Change listing data =>
= = = = = = =
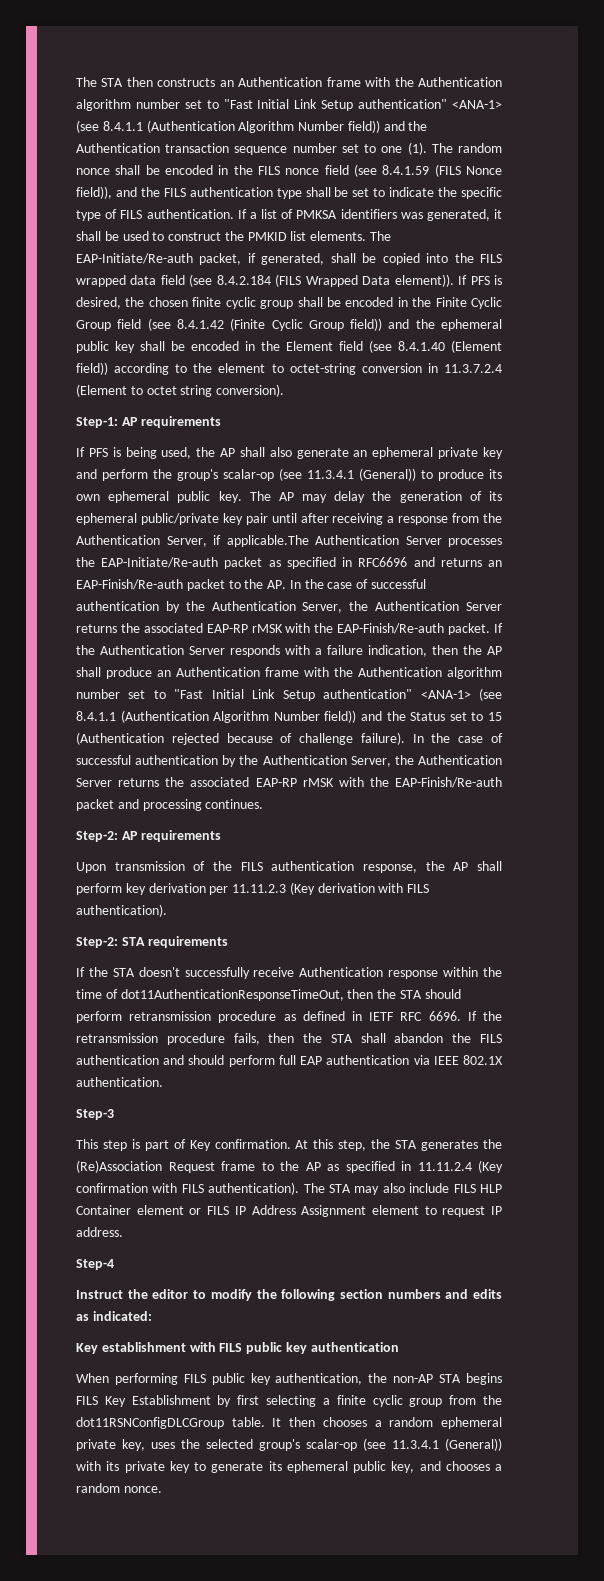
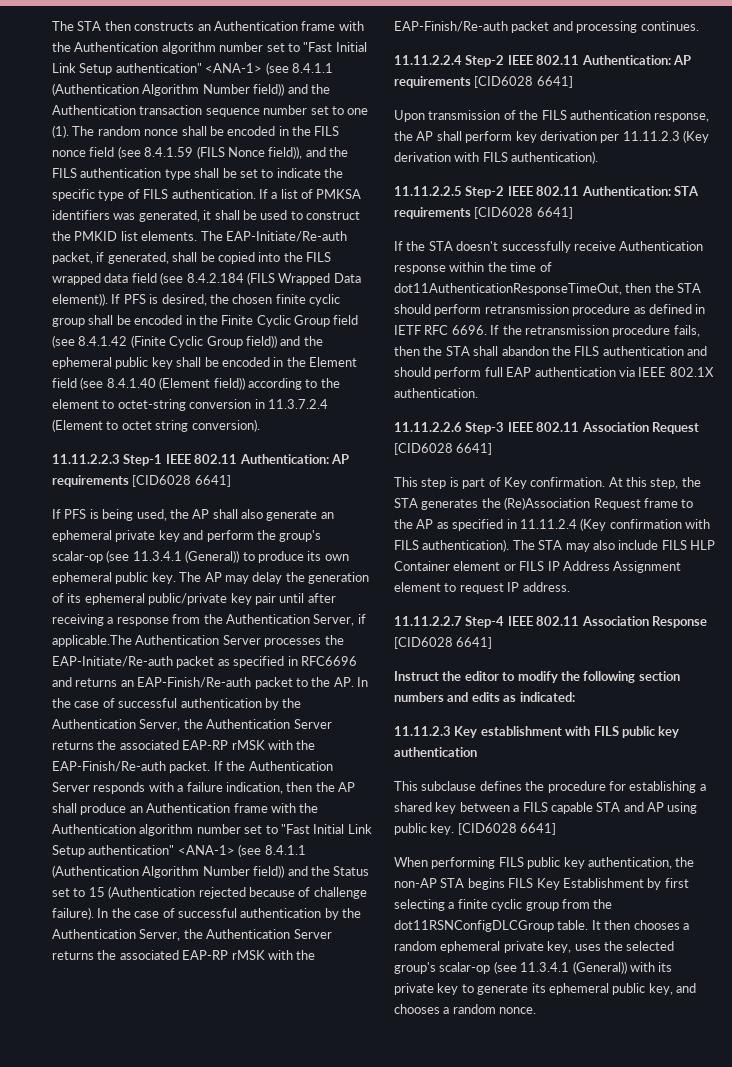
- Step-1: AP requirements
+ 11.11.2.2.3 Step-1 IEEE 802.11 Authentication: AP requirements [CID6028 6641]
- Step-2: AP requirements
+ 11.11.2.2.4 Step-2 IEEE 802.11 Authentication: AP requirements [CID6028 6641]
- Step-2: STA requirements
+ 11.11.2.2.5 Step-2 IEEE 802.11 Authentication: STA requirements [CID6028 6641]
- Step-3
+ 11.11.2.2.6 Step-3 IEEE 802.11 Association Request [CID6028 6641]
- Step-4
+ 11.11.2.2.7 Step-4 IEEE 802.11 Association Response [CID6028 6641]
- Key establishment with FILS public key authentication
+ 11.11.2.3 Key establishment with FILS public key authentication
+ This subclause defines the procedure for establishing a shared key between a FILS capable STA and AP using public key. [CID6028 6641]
= = = = = = =
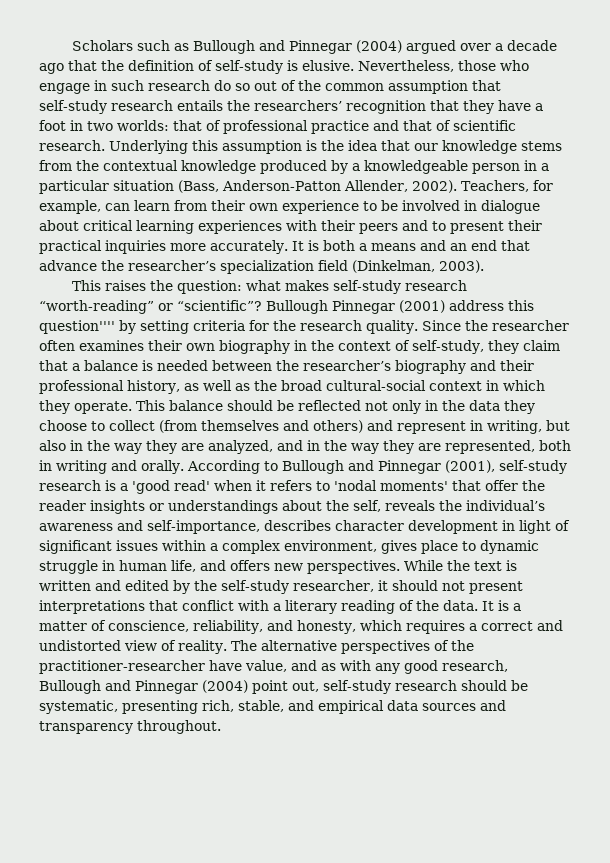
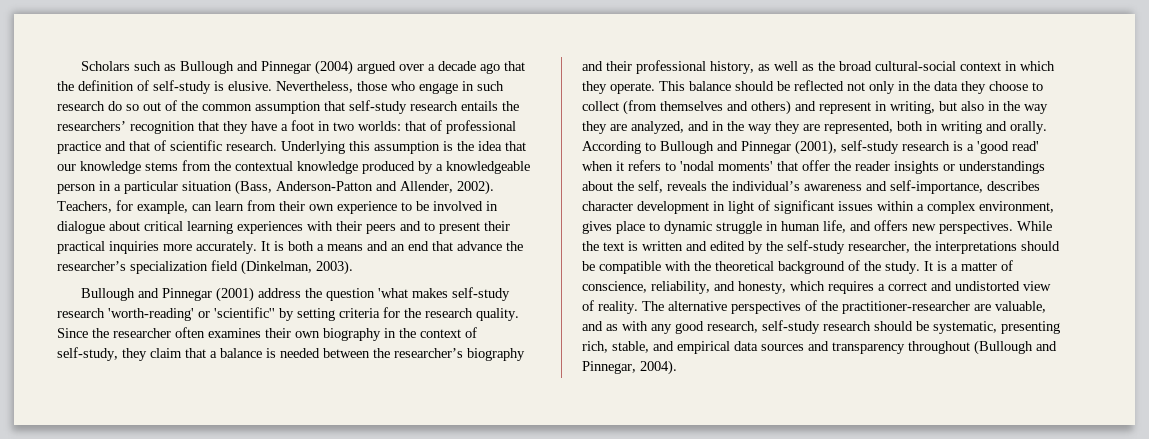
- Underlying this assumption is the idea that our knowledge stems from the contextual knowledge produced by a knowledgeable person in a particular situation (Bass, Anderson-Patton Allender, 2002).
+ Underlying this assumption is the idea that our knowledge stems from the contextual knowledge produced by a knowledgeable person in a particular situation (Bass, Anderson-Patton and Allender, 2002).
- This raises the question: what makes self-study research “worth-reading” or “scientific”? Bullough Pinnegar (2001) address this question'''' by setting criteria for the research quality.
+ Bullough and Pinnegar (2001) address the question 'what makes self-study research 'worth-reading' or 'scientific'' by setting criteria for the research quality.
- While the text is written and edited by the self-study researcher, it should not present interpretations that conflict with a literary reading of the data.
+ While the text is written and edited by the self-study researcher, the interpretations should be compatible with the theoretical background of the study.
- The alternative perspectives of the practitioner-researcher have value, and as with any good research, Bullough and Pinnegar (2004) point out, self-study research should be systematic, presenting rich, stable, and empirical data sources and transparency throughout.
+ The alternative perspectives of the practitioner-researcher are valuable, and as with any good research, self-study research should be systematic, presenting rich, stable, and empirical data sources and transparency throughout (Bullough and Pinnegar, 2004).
= = = = = = =
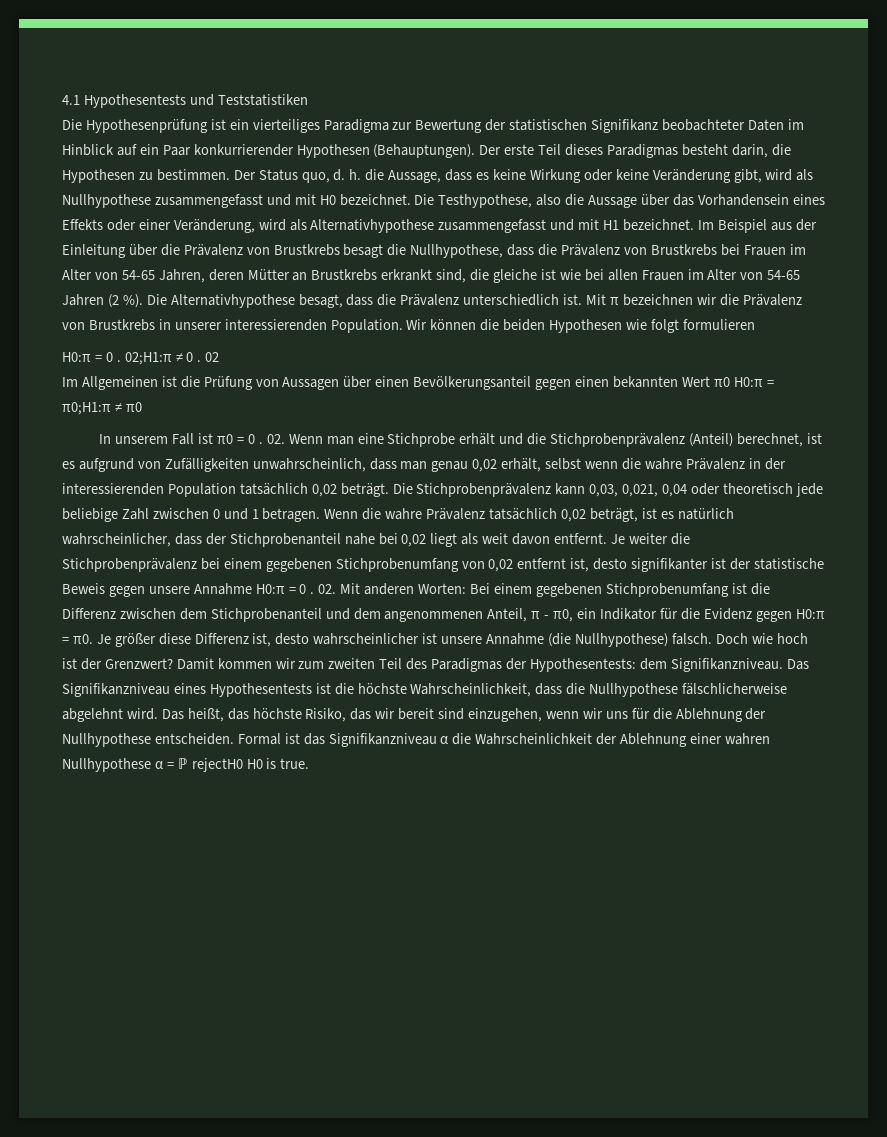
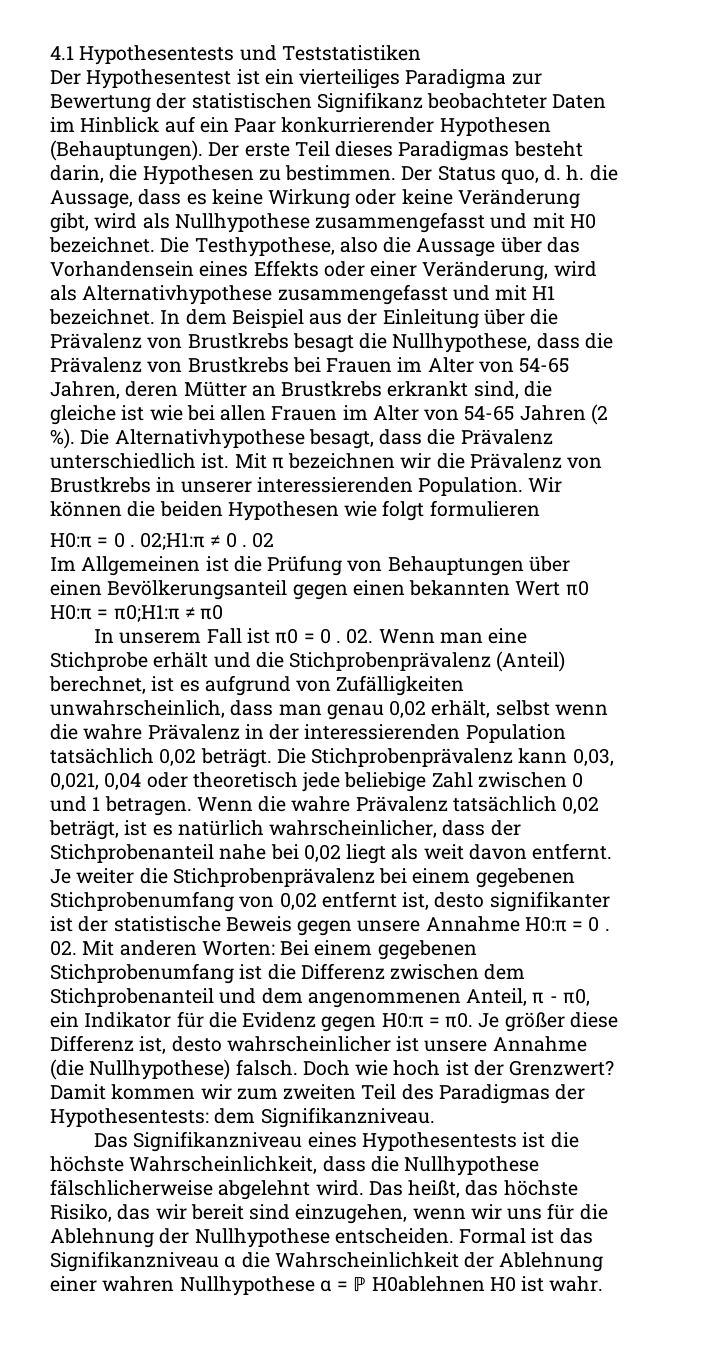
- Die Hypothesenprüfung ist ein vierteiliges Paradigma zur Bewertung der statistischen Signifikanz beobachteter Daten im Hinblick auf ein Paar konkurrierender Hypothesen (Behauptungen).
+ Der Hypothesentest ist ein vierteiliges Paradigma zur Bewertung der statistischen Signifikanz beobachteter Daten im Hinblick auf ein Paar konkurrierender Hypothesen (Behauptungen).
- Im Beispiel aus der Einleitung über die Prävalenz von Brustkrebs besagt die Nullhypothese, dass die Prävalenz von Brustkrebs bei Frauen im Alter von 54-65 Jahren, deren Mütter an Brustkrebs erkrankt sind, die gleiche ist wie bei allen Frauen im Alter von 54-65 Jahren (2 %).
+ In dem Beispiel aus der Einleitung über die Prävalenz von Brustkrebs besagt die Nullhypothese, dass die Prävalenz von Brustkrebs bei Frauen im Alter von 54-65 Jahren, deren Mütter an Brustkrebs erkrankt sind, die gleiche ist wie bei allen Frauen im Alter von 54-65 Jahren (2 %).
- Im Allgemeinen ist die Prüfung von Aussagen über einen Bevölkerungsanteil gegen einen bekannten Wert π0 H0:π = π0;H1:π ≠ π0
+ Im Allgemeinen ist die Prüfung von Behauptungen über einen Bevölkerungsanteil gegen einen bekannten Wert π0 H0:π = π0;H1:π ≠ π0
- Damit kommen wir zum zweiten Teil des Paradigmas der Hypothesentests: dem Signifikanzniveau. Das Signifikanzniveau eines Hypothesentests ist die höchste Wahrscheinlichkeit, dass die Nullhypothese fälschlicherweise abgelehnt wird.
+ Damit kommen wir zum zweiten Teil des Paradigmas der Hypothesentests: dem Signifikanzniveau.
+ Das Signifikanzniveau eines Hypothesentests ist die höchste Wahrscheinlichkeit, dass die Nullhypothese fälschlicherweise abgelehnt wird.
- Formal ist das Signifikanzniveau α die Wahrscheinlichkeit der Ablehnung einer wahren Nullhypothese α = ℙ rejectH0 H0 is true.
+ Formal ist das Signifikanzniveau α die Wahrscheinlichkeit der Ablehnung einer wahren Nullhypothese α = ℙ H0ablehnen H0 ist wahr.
= = = = = = =
Problem description => Above are the entries. Quote exactly the lines from the one bearing "- Step-1: AP requirements" through the one bearing "key. [CID6028 6641]".

Result for this task =>
- Step-1: AP requirements
+ 11.11.2.2.3 Step-1 IEEE 802.11 Authentication: AP requirements [CID6028 6641]
- Step-2: AP requirements
+ 11.11.2.2.4 Step-2 IEEE 802.11 Authentication: AP requirements [CID6028 6641]
- Step-2: STA requirements
+ 11.11.2.2.5 Step-2 IEEE 802.11 Authentication: STA requirements [CID6028 6641]
- Step-3
+ 11.11.2.2.6 Step-3 IEEE 802.11 Association Request [CID6028 6641]
- Step-4
+ 11.11.2.2.7 Step-4 IEEE 802.11 Association Response [CID6028 6641]
- Key establishment with FILS public key authentication
+ 11.11.2.3 Key establishment with FILS public key authentication
+ This subclause defines the procedure for establishing a shared key between a FILS capable STA and AP using public key. [CID6028 6641]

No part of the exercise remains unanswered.